I started with the Dahlias.  There were four of them planted along the drive that I wintered over from the previous year.  They made quite a show this summer – large crimson flowers with bright yellow centers on four foot stalks. Digging down to lift the tubers, I was surprised at how large they’d become.  Each plant will easily become two in the garden next year.  I’ll either need a bigger Dahlia bed next year or a couple of friends who want some Dahlia starts – probably the latter since I’m not sure where I’d make a larger bed for these.

One of my Dahlias this summer

Next I tackled the pots of Geraniums and Impatiens.  I always hate to see the Geraniums go.  This year I had a variety called “Big Red” and they certainly lived up to their name.   Nevertheless, they were ready to be replaced.  I planted Mustard Greens in the center of the pot and ringed those with Pansies.  I’ve never tried this combination before for a winter display so I’m excited to see how it works out.  The Mustard Greens will get fairly large with purple tinted foliage that will make a nice contrast to the bright green leaves of the Pansies.

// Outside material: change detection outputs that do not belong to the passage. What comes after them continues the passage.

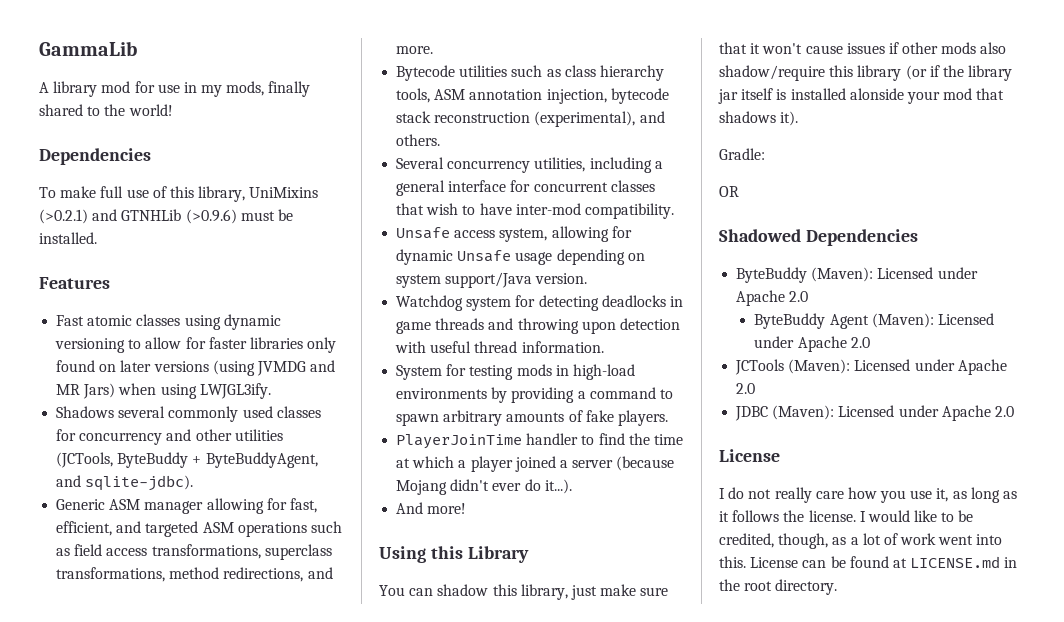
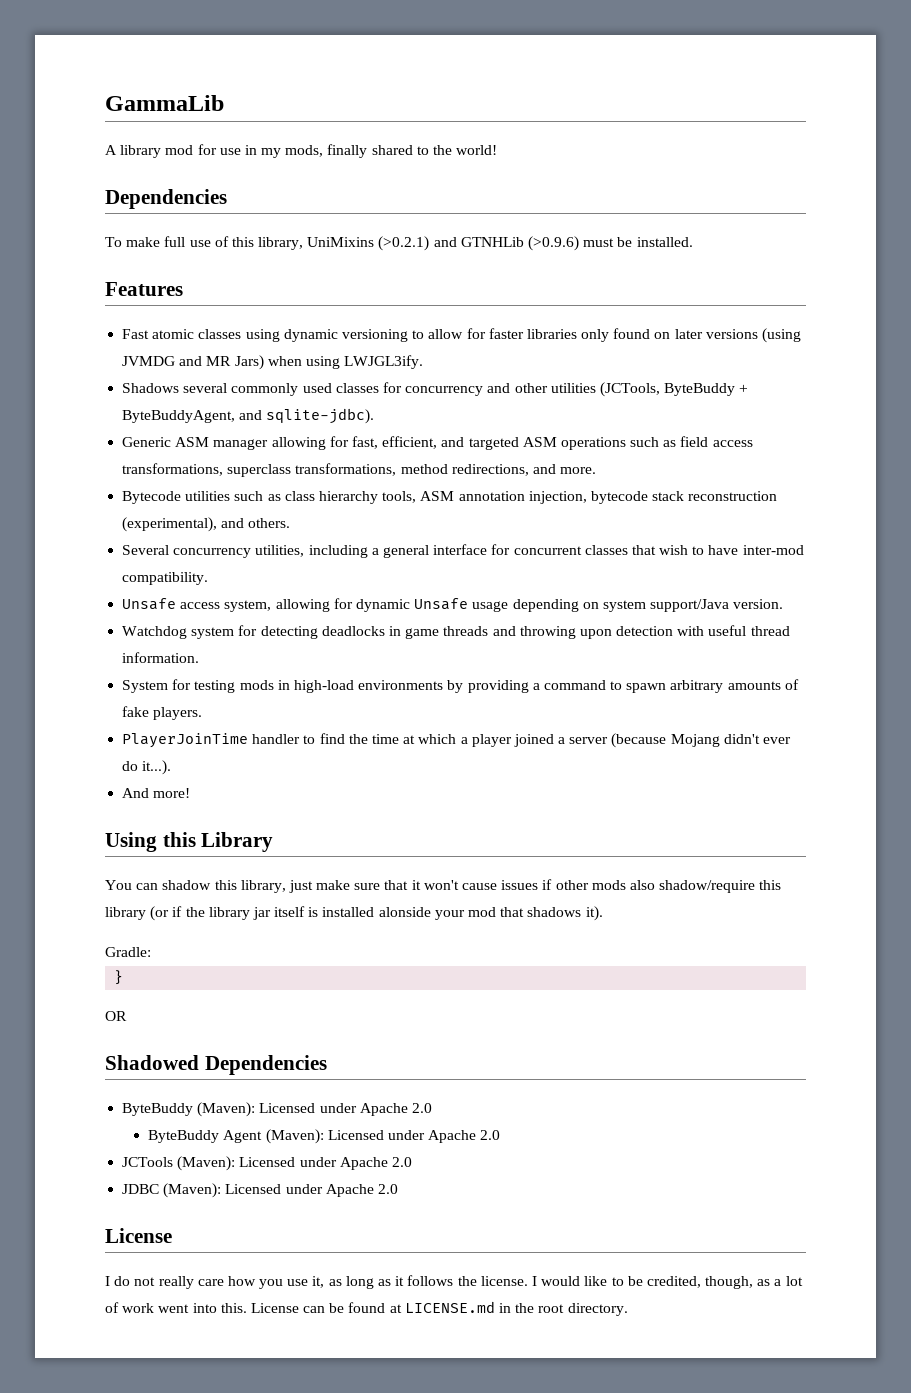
+ }

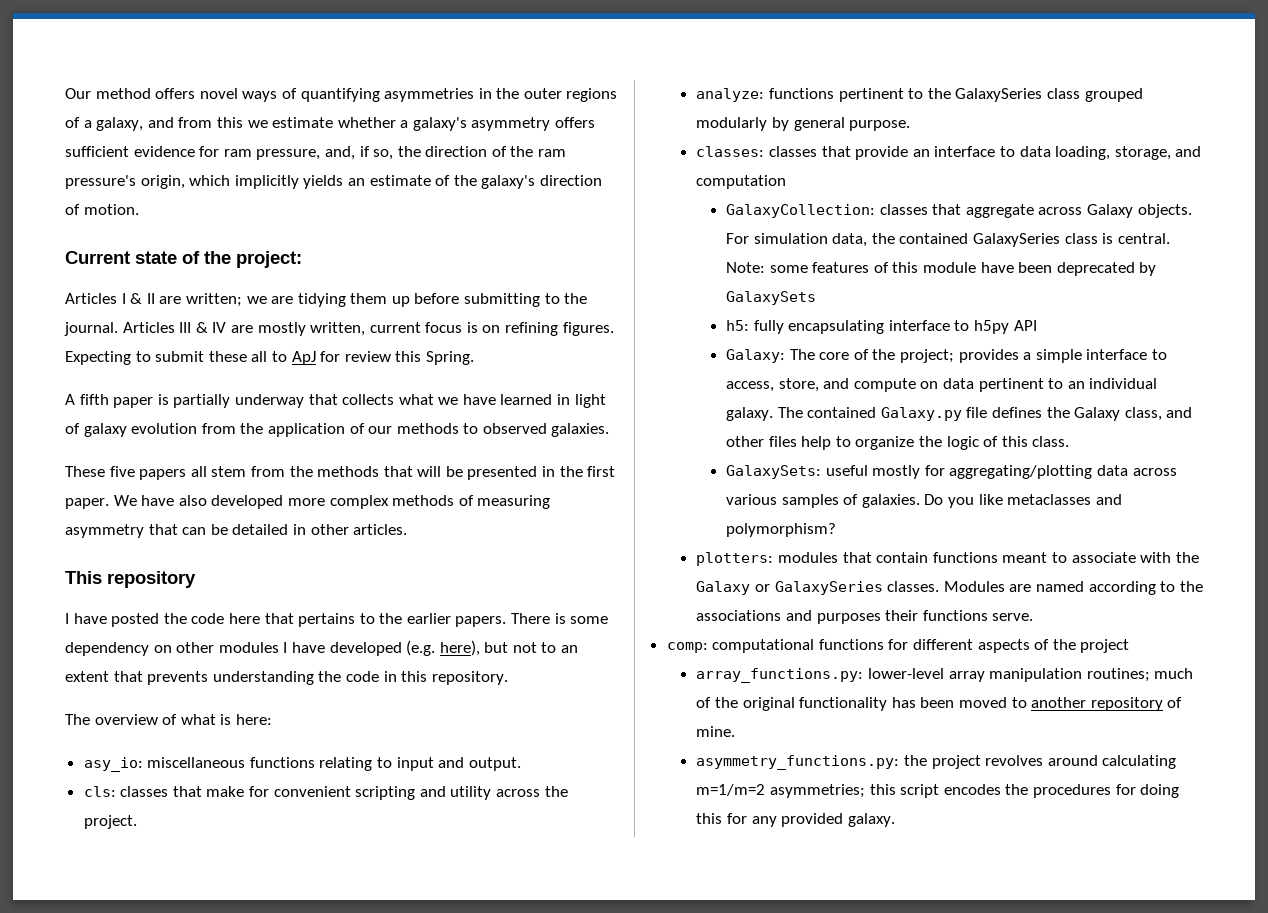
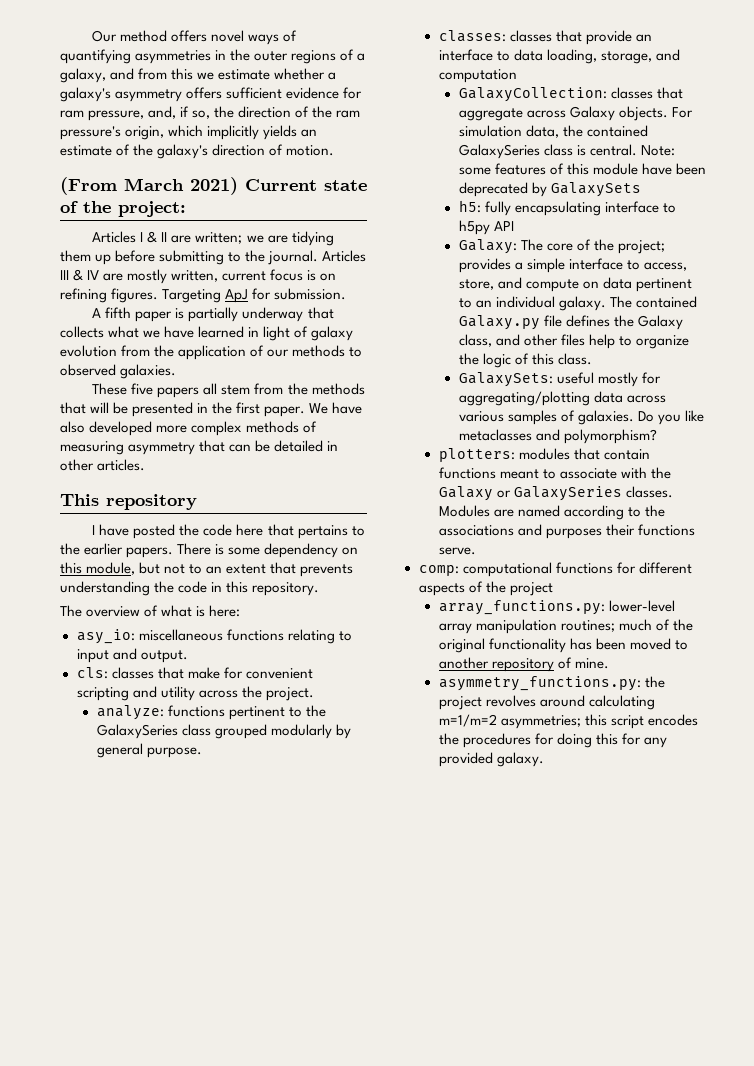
- Current state of the project:
+ (From March 2021) Current state of the project:
- Expecting to submit these all to ApJ for review this Spring.
+ Targeting ApJ for submission.
- There is some dependency on other modules I have developed (e.g. here), but not to an extent that prevents understanding the code in this repository.
+ There is some dependency on this module, but not to an extent that prevents understanding the code in this repository.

In the rest of the pots I planted only Pansies in place of Impatiens, Geraniums and other summer plants.  There are far fewer options for garden color in winter than in summer and Pansies are the main option.  Many people also use ornamental cabbage for winter color but I’ve had no luck finding any that I really like so far this season.

Other winter garden activities include taking in the hoses for the season and cleaning and storing tools.  I make sure the tools are clean and dry and, using an old rag, coat the metal parts with some Linseed Oil.  This is also the time of year when a few colder weather tolerant vegetables can be grown.  A good rule of thumb is that green leafy vegetables and those that grow under ground such as carrots work well in cold weather.  These few things allow me to keep a hand in during the winter months until I can again garden in earnest.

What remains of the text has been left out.